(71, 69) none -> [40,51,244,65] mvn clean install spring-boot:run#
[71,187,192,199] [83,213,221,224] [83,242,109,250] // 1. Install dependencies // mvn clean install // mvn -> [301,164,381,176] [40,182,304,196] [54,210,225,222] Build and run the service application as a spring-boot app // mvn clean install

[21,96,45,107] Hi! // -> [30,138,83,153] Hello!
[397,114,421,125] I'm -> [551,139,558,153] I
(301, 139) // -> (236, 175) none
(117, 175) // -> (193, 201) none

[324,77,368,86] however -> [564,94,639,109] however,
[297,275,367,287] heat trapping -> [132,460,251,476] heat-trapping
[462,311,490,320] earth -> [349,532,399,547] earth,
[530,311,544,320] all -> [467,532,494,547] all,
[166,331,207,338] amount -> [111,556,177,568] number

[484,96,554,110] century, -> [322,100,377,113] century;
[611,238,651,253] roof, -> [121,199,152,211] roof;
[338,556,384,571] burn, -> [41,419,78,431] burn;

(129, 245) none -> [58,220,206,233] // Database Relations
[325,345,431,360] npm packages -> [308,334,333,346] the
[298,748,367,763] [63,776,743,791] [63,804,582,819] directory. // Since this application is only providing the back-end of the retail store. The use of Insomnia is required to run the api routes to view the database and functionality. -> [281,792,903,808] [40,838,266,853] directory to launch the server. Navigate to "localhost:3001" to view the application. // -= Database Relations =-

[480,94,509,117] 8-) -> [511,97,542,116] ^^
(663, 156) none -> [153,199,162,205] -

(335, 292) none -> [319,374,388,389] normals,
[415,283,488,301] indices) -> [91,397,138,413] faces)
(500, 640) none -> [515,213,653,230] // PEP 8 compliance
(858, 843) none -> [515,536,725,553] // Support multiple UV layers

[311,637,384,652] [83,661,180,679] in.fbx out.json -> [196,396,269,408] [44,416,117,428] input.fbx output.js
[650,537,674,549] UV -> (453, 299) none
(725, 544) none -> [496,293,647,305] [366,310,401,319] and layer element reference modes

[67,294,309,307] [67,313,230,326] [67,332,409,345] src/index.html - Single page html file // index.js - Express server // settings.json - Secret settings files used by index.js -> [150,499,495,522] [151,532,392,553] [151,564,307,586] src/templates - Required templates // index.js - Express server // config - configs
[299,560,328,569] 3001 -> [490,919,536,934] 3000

__________

§ **YOUR TASK**: For this exercise, output the records in full, exactly.

§ **OUTPUT OF THE EXERCISE**:
(71, 69) none -> [40,51,244,65] mvn clean install spring-boot:run#
[71,187,192,199] [83,213,221,224] [83,242,109,250] // 1. Install dependencies // mvn clean install // mvn -> [301,164,381,176] [40,182,304,196] [54,210,225,222] Build and run the service application as a spring-boot app // mvn clean install

[21,96,45,107] Hi! // -> [30,138,83,153] Hello!
[397,114,421,125] I'm -> [551,139,558,153] I
(301, 139) // -> (236, 175) none
(117, 175) // -> (193, 201) none

[324,77,368,86] however -> [564,94,639,109] however,
[297,275,367,287] heat trapping -> [132,460,251,476] heat-trapping
[462,311,490,320] earth -> [349,532,399,547] earth,
[530,311,544,320] all -> [467,532,494,547] all,
[166,331,207,338] amount -> [111,556,177,568] number

[484,96,554,110] century, -> [322,100,377,113] century;
[611,238,651,253] roof, -> [121,199,152,211] roof;
[338,556,384,571] burn, -> [41,419,78,431] burn;

(129, 245) none -> [58,220,206,233] // Database Relations
[325,345,431,360] npm packages -> [308,334,333,346] the
[298,748,367,763] [63,776,743,791] [63,804,582,819] directory. // Since this application is only providing the back-end of the retail store. The use of Insomnia is required to run the api routes to view the database and functionality. -> [281,792,903,808] [40,838,266,853] directory to launch the server. Navigate to "localhost:3001" to view the application. // -= Database Relations =-

[480,94,509,117] 8-) -> [511,97,542,116] ^^
(663, 156) none -> [153,199,162,205] -

(335, 292) none -> [319,374,388,389] normals,
[415,283,488,301] indices) -> [91,397,138,413] faces)
(500, 640) none -> [515,213,653,230] // PEP 8 compliance
(858, 843) none -> [515,536,725,553] // Support multiple UV layers

[311,637,384,652] [83,661,180,679] in.fbx out.json -> [196,396,269,408] [44,416,117,428] input.fbx output.js
[650,537,674,549] UV -> (453, 299) none
(725, 544) none -> [496,293,647,305] [366,310,401,319] and layer element reference modes

[67,294,309,307] [67,313,230,326] [67,332,409,345] src/index.html - Single page html file // index.js - Express server // settings.json - Secret settings files used by index.js -> [150,499,495,522] [151,532,392,553] [151,564,307,586] src/templates - Required templates // index.js - Express server // config - configs
[299,560,328,569] 3001 -> [490,919,536,934] 3000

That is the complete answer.